Here's my new Sweet Drop bracelet in gray







No drops yet, but I might add some later on, it will be fun. I kind of like the sleek look of it without drops as well


----------



## lovely64

Love it! I have been meaning to go and buy the rose quartz drop for some time now. Don´t you just love how smooth the leather is? It feels like silk


----------



## baggiegirl

It is so smooth yes! I was actually asked if it was pleather LOL by the smooth look of it 

I am on such a ban right now, so no drops for me, but I'm thinking about a black onyx drop in the future


----------



## Ascella

*baggiegirl*, thanks for cross posting the photo, the sweet drops bracelet is really beautiful.


----------



## livethelake

Love the gray.  Is that the small or medium size?





baggiegirl said:


> Here's my new Sweet Drop bracelet in gray
> 
> 
> 
> 
> 
> 
> No drops yet, but I might add some later on, it will be fun. I kind of like the sleek look of it without drops as well


----------



## lovely64

baggiegirl said:


> It is so smooth yes! I was actually asked if it was pleather LOL by the smooth look of it
> 
> I am on such a ban right now, so no drops for me, but I'm thinking about a *black onyx drop* in the future


 That would be gorgeous with your gray


----------



## Vintage Leather

Baggie - I love your OL bracelet.  So stunning! (amythyst, onyx and a shaped sterling would be a gorgeous first 3 drops)


----------



## baggiegirl

livethelake said:


> Love the gray.  Is that the small or medium size?



I'm sorry, I don't know which size it is, the SA just put it on me and it was a perfect match


----------



## baggiegirl

Thanks *Kat*! Now get out and buy your drops now, and remember to post a pic 

Great ideas *Vintage Leather*, those 3 would be amazing together!


----------



## livethelake

For those of you with the sweet drops bracelets, I have a couple of questions .

Did you leather armband stretch?  If yes, how much?

How do you open the clasp on the sweet drop?

Thanks so much!


----------



## kashmira

I am sorry for the very bad quality of this picture (I took a picture of a advertisement in a magazine) but I think that this might be some new sweet drops.


----------



## lovely64

Yes, they are new, I saw them too.

I went to look at the rose quarts, and it´s only in wg. I also tried to amethyst, and I honestly think it was nicer on my lilac band than the pale pink.

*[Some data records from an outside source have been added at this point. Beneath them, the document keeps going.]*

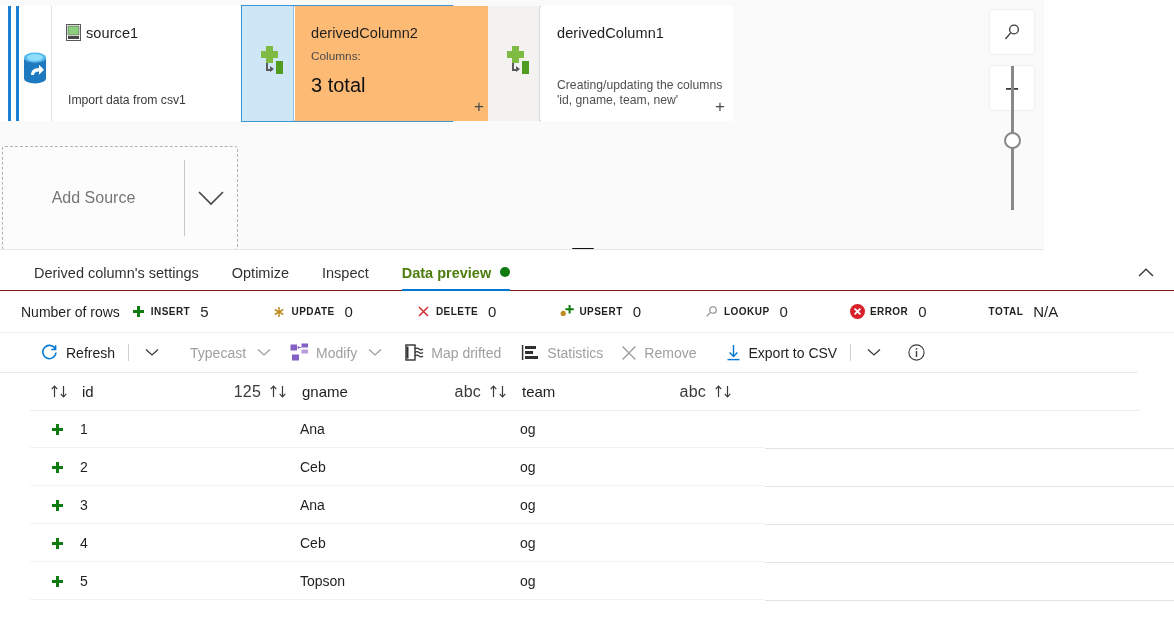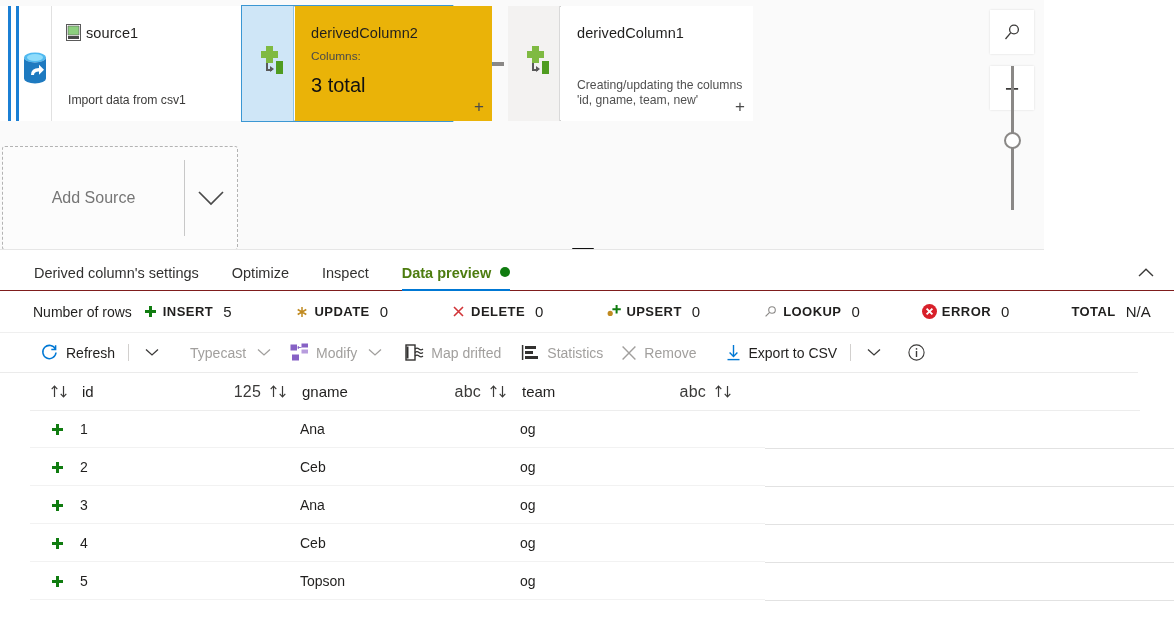--- a/index.html
+++ b/index.html
@@ -64,21 +64,21 @@
   }
   .node.sel .node-icon-col { background: #cfe6f7; border-right-color: #8fc4e8; }
   .node.sel .node-main { background: #cfe6f7; }
 
   .node-main {
     position: absolute;
     left: 53px; top: 0; right: 0; bottom: 0;
     background: #fff;
     padding: 18px 0 0 16px;
   }
-  .node.sel .node-main { background: #eab308; }
+  .node.sel .node-main { background: #fdba74; }
 
   .node-title {
     font-size: 14.5px;
     color: #201f1e;
     line-height: 18px;
     letter-spacing: .1px;
   }
   .node-sub {
     position: absolute;
     left: 16px;
@@ -192,29 +192,29 @@
   #panel-collapse {
     position: absolute; right: 14px; top: 8px;
     width: 28px; height: 28px;
     display:flex; align-items:center; justify-content:center;
   }
 
   
   #counts {
     height: 42px;
     display: flex; align-items: center;
-    padding-left: 33px;
+    padding-left: 21px;
     font-size: 13.6px;
     color: #201f1e;
     border-bottom: 1px solid #efefef;
   }
   .cnt { display: flex; align-items: center; }
   .cnt .ic { width: 17px; display:flex; align-items:center; justify-content:center; margin-right: 4px; }
   .cnt .nm {
-    font-size: 13px; font-weight: bold; letter-spacing: .45px;
+    font-size: 10px; font-weight: bold; letter-spacing: .45px;
     text-transform: uppercase; color: #201f1e;
   }
   .cnt .vl { font-size: 15px; color: #201f1e; margin-left: 10px; font-weight: 400; }
   #rows-label { margin-right: 10px; font-size: 14px; }
 
   
   #toolbar {
     height: 40px;
     display: flex; align-items: center;
     padding-left: 36px;
@@ -324,21 +324,21 @@
       <div class="node-title">derivedColumn2</div>
       <div class="node-sub">
         <span class="lbl">Columns:</span>
         <span class="val">3 total</span>
       </div>
     </div>
     <div class="node-outline-sel"></div>
     <div class="node-plus" style="right:8px;">+</div>
   </div>
 
-  <div class="node" style="left:508px;width:245px;">
+  <div class="node" style="left:488px;width:245px;">
     <div class="node-body"></div>
     <div class="node-icon-col">
       <div style="position:absolute;left:12px;top:38px;">
         <svg width="32" height="32" viewBox="0 0 32 32">
           <path d="M12 2h7v5h5v7h-5v5h-7v-5H7V7h5z" fill="#7fba42"></path>
           <path d="M13 19v7h5" fill="none" stroke="#5a5a5a" stroke-width="2"></path>
           <path d="M16 22l4 3-4 3z" fill="#5a5a5a"></path>
           <rect x="22" y="17" width="7" height="13" fill="#4f9c20"></rect>
         </svg>
       </div>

Ugh, dilemma! I ended up buying a diamond pendant in wg and a yg chain, lol! Here´s a picture of it.


----------



## Ascella

*kashmira*: The shape of the new drops is so cute! I will have to check them out next week.

*lovely64*: Thanks for sharing your new necklace, it's beautiful!


----------



## lovely64

thanks* Ascella*. I´m going to check out the Lyngaard store at Kastrup tomorrow. I´m flying to London


----------



## livethelake

Kat - the necklace's are beautiful


----------



## lovely64

^^^
Thanks dear

The one I bought was the heart. Now I´m obsessed with diamond pendants. I wonder if I could pull off one more, a longer chain, LOL!


----------



## livethelake

Kat, of course the answer is yes 

And now for my reveal...After waiting weeks for it's arrival, here's my black armband with three sweet drops in london blue topaz, faceted black onyx and matte white gold with 10 diamonds


----------



## Ascella

*livethelake*: What a stunning bracelet you have got! Congrats!!


----------



## kashmira

Such a great choice *livethelak*e- I love your bracelet and the charms! Congrats and thanks for sharing!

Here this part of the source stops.